SOURCE MATERIAL |
**********
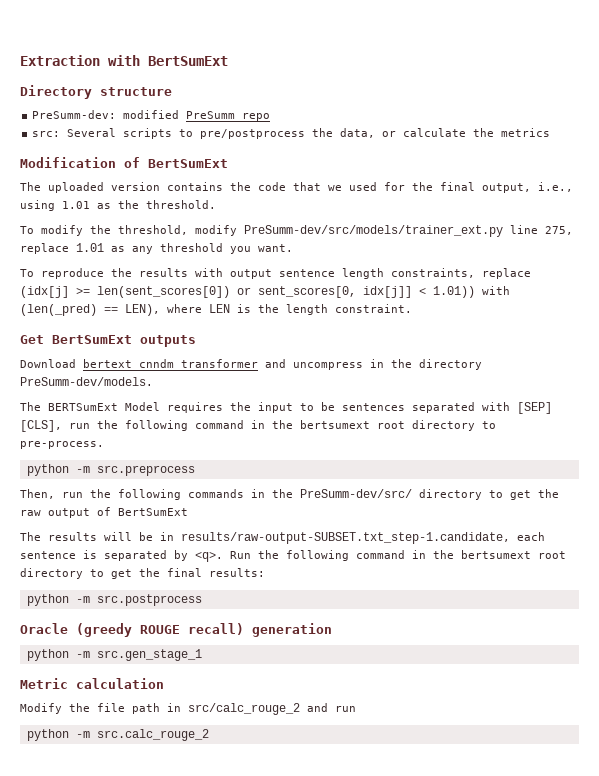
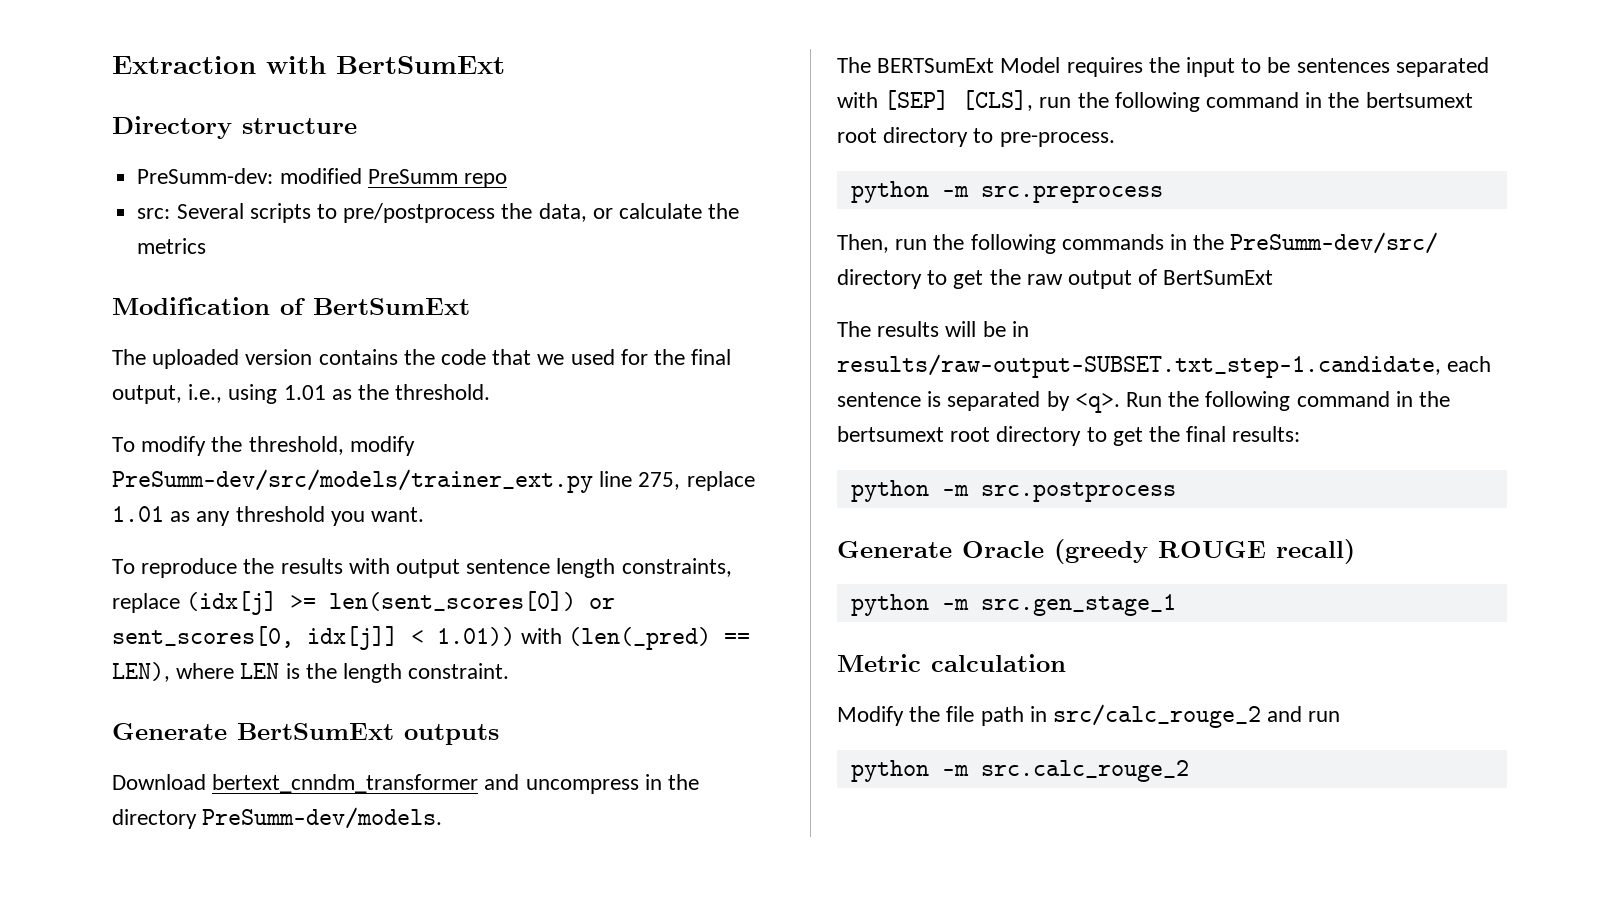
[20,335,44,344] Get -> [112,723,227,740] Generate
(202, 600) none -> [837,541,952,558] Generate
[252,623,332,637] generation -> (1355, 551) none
**********
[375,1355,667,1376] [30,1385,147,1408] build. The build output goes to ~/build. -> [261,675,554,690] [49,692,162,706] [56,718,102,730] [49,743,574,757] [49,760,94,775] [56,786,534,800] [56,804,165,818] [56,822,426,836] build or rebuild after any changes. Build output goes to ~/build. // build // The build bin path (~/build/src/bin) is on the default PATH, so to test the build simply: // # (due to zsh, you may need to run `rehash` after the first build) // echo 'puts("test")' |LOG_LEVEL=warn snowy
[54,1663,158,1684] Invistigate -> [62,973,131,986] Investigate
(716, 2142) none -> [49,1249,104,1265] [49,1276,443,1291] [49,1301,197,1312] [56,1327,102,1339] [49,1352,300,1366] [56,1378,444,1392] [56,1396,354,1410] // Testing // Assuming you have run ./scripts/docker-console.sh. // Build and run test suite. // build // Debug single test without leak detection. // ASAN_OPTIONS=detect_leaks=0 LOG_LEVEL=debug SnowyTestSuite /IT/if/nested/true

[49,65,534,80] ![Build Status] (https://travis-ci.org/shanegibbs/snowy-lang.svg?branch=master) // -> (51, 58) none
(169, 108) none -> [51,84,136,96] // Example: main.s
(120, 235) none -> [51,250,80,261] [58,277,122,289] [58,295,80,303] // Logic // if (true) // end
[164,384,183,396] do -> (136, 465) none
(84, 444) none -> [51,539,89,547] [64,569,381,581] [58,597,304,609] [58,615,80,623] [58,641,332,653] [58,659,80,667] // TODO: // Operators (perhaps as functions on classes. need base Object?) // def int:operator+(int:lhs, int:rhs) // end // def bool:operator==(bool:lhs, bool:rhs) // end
**********
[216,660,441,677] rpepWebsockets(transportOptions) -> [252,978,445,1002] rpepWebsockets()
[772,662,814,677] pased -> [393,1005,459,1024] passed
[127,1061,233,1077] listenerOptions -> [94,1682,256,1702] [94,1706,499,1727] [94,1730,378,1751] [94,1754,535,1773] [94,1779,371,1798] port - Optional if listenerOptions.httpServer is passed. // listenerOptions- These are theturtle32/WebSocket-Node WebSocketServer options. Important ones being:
**********
PROBLEM TO SOLVE | Copy every line of the data that carries the word "Generate".

RESULT OF THIS TASK |
[20,335,44,344] Get -> [112,723,227,740] Generate
(202, 600) none -> [837,541,952,558] Generate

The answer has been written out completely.